We saw some increase in our problem loan categories but a low level of credit losses in the quarter.
Our nonperforming assets increased by approximately $19 million in the quarter.
However, earlier this month, we received the full payoff of a little more than $5 million on a nonperforming loan, so we've already seen an improvement of NPAs during the third quarter.
Out of the new nonperforming assets, roughly half of this new inflow is coming from 2 larger credits.
One is a hotel commercial real estate property that is on nonaccrual, and one is a C&I loan that is a TDR.
We believe we are properly reserved for both of these loans.
Aside from these 2 larger credits, the remaining inflow of NPAs are much smaller credits.
Our total criticized and classified assets increased by approximately $30 million, but the increase was predominantly in the special mention category.
We don't see anything systemic in the loans that were downgraded to indicate any broader issues within the portfolio, and we believe that the longer-term trend will continue to be towards a lower level of problem assets.
We had just $1.3 million in net charge-offs in the quarter.
Due to the low level of credit losses, our quantitative reserve requirements dropped a bit in the quarter, which had a favorable impact on our level of provision expense.
We recorded a provision of $2.8 million in the quarter, which kept our allowance-to-total loans ratio essentially unchanged from the prior quarter.
With that, let me turn the call back to Kevin.
Kevin S. Kim - President, CEO & Executive Director
Thank you, Doug.
Looking ahead to the remainder of 2017, we are optimistic that we can continue our momentum in business development.
Over the past few months, we've made some adjustments within the organizational structure to enhance our focus on generating new business.
And we anticipate seeing the impact of these changes not just in the coming quarters but for years to come, supporting our continued growth.
We are also actively adding new talent to the bank that can positively impact our growth and diversification.

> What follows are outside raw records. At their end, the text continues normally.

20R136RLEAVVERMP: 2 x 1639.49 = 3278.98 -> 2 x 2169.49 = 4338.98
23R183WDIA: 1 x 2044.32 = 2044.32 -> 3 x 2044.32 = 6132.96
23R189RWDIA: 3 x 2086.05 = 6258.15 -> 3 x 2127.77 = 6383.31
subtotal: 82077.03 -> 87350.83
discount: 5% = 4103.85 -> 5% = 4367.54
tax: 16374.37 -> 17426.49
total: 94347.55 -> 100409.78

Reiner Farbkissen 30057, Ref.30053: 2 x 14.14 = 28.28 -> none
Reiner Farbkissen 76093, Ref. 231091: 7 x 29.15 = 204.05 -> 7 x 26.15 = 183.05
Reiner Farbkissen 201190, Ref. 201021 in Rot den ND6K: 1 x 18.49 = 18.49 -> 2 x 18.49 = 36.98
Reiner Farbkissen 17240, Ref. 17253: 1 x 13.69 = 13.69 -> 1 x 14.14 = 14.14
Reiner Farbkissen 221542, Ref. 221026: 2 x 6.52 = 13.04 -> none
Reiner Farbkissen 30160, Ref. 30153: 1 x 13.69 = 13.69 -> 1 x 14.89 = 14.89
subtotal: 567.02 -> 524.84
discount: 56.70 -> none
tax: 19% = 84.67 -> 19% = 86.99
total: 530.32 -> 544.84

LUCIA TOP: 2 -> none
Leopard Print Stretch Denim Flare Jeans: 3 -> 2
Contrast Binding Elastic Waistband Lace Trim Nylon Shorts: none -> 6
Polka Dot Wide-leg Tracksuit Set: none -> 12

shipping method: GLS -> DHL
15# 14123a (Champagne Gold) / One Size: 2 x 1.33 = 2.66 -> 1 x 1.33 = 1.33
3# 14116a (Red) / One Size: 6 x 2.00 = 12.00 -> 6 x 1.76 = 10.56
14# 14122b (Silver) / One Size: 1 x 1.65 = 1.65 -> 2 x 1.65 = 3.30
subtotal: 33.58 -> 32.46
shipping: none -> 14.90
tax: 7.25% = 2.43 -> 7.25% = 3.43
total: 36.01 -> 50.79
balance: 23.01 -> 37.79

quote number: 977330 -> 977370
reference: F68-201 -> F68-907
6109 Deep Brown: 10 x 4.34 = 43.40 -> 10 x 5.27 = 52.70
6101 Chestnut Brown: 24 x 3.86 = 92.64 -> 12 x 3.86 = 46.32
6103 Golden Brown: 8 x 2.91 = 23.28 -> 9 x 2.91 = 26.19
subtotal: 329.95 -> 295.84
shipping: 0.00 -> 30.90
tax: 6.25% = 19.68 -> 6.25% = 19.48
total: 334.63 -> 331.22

The most significant recent step was the addition of Steven Canup to head our new Institutional Banking Group.
The ability to attract Steven to the bank and to form an institutional banking group was a direct benefit of the increased size and scale we have following the MOE.
We now have the capital base, lending capacity and treasury management capabilities to effectively service the larger commercial enterprises that comprise the target customer base of this group.
We anticipate that the formation of the Institutional Banking Group will provide a number of benefits for us.
It provides an incremental source of balance sheet growth.
It will be focused on supplementing our efforts to lend to larger commercial credits, which should improve our overall diversification and reduce our CRE concentration.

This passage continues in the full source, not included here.